From the data below, repeat exactly the lines from the line with "(114, 353) none" to the line with "[269,912,321,929] harika, ->", both included.
Data under study Block Start
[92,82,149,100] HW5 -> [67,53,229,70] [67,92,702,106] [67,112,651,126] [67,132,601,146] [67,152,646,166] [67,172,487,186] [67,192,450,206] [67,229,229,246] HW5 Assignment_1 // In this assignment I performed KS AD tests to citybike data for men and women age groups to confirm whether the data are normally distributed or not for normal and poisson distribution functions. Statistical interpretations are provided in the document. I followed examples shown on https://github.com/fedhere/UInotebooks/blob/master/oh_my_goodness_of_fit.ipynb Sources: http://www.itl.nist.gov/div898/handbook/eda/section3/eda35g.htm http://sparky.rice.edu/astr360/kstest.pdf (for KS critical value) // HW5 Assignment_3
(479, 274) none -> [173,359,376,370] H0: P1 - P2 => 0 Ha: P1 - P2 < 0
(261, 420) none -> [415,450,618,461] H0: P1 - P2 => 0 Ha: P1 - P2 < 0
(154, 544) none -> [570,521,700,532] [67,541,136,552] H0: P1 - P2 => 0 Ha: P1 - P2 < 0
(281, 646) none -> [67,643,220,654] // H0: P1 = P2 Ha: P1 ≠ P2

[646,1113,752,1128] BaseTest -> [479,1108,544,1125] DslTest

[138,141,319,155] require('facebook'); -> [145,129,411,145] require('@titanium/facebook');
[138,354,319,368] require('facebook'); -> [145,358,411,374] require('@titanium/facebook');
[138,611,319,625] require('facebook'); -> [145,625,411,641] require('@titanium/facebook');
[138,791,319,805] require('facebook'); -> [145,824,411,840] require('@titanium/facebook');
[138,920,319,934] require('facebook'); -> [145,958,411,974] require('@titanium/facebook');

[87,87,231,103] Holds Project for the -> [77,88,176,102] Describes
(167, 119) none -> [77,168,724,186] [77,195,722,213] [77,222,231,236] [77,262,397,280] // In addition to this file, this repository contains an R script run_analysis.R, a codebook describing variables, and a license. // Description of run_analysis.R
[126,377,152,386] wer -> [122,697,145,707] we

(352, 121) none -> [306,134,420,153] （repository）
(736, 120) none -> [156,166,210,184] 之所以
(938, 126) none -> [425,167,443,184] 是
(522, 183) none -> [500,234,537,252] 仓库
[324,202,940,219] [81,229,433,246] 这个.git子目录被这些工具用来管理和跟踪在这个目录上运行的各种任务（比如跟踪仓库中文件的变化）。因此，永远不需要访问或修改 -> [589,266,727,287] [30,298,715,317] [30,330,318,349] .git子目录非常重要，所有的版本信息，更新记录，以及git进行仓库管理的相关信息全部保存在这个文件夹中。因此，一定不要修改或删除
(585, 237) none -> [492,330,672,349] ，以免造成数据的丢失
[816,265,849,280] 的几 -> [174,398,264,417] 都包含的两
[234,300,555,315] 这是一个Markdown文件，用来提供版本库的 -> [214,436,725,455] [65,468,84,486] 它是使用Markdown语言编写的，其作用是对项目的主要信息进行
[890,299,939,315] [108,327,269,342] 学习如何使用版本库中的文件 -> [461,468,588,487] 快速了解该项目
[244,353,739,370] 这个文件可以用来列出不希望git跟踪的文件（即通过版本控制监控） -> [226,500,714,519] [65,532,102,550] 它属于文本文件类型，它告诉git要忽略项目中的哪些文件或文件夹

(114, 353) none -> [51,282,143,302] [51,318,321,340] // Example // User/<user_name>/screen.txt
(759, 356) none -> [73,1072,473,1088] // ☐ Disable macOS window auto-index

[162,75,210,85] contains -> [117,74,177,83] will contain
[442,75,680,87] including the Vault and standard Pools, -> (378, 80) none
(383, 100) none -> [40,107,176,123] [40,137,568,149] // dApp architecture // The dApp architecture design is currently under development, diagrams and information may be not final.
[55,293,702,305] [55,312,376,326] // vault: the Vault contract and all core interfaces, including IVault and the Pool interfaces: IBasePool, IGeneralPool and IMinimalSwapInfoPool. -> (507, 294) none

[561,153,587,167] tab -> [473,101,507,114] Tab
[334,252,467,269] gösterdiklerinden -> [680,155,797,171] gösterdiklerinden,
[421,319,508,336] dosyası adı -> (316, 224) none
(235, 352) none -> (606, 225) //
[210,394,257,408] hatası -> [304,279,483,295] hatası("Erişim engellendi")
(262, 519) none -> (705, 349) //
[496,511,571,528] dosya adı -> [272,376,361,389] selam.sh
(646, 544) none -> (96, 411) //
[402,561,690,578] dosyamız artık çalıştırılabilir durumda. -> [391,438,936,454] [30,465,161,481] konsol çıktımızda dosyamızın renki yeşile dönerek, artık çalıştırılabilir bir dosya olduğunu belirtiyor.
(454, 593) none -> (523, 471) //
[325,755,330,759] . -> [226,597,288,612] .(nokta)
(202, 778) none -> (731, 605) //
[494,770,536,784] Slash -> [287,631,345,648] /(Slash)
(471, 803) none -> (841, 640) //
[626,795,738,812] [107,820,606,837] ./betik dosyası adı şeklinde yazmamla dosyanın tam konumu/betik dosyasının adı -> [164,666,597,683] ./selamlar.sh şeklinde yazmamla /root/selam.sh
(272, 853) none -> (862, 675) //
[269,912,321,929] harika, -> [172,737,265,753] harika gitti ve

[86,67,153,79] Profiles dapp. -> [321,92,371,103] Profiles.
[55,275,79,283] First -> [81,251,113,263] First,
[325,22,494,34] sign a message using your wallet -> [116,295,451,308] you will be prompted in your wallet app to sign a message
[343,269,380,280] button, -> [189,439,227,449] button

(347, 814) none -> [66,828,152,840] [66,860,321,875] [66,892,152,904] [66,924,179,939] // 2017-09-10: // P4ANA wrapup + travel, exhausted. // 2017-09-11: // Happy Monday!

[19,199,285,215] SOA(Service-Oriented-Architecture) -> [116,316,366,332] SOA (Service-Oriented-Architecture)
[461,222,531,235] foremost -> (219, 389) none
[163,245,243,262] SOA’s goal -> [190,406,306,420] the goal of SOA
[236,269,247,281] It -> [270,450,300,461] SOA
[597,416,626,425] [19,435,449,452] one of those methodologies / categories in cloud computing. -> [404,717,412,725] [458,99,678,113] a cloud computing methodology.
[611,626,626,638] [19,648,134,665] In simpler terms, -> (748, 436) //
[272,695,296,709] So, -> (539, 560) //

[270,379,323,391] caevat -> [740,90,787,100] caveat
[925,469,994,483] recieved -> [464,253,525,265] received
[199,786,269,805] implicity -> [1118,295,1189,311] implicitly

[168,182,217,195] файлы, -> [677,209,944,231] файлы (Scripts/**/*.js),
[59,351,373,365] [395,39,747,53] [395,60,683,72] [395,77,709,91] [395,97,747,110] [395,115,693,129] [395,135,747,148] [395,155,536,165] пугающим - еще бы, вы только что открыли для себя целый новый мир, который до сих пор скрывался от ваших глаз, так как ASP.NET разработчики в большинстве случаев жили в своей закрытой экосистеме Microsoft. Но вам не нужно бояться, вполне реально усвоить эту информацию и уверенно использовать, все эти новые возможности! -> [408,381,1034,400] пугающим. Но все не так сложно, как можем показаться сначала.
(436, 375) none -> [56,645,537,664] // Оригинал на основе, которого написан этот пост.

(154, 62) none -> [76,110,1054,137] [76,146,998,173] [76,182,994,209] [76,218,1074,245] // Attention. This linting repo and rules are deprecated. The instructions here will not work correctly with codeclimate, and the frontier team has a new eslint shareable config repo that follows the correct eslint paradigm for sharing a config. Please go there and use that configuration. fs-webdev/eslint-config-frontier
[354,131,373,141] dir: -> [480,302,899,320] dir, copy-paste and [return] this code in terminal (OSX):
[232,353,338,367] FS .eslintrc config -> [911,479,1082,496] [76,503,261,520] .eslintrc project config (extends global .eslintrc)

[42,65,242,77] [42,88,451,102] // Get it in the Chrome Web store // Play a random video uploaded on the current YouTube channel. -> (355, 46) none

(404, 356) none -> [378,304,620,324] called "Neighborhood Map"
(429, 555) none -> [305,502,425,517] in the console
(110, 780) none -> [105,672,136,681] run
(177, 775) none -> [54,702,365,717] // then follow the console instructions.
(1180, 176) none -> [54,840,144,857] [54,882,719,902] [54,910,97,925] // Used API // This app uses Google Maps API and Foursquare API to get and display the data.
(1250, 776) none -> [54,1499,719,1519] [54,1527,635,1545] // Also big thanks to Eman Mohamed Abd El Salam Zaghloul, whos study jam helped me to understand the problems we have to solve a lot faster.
Data under study Block End
## Result
(114, 353) none -> [51,282,143,302] [51,318,321,340] // Example // User/<user_name>/screen.txt
(759, 356) none -> [73,1072,473,1088] // ☐ Disable macOS window auto-index

[162,75,210,85] contains -> [117,74,177,83] will contain
[442,75,680,87] including the Vault and standard Pools, -> (378, 80) none
(383, 100) none -> [40,107,176,123] [40,137,568,149] // dApp architecture // The dApp architecture design is currently under development, diagrams and information may be not final.
[55,293,702,305] [55,312,376,326] // vault: the Vault contract and all core interfaces, including IVault and the Pool interfaces: IBasePool, IGeneralPool and IMinimalSwapInfoPool. -> (507, 294) none

[561,153,587,167] tab -> [473,101,507,114] Tab
[334,252,467,269] gösterdiklerinden -> [680,155,797,171] gösterdiklerinden,
[421,319,508,336] dosyası adı -> (316, 224) none
(235, 352) none -> (606, 225) //
[210,394,257,408] hatası -> [304,279,483,295] hatası("Erişim engellendi")
(262, 519) none -> (705, 349) //
[496,511,571,528] dosya adı -> [272,376,361,389] selam.sh
(646, 544) none -> (96, 411) //
[402,561,690,578] dosyamız artık çalıştırılabilir durumda. -> [391,438,936,454] [30,465,161,481] konsol çıktımızda dosyamızın renki yeşile dönerek, artık çalıştırılabilir bir dosya olduğunu belirtiyor.
(454, 593) none -> (523, 471) //
[325,755,330,759] . -> [226,597,288,612] .(nokta)
(202, 778) none -> (731, 605) //
[494,770,536,784] Slash -> [287,631,345,648] /(Slash)
(471, 803) none -> (841, 640) //
[626,795,738,812] [107,820,606,837] ./betik dosyası adı şeklinde yazmamla dosyanın tam konumu/betik dosyasının adı -> [164,666,597,683] ./selamlar.sh şeklinde yazmamla /root/selam.sh
(272, 853) none -> (862, 675) //
[269,912,321,929] harika, -> [172,737,265,753] harika gitti ve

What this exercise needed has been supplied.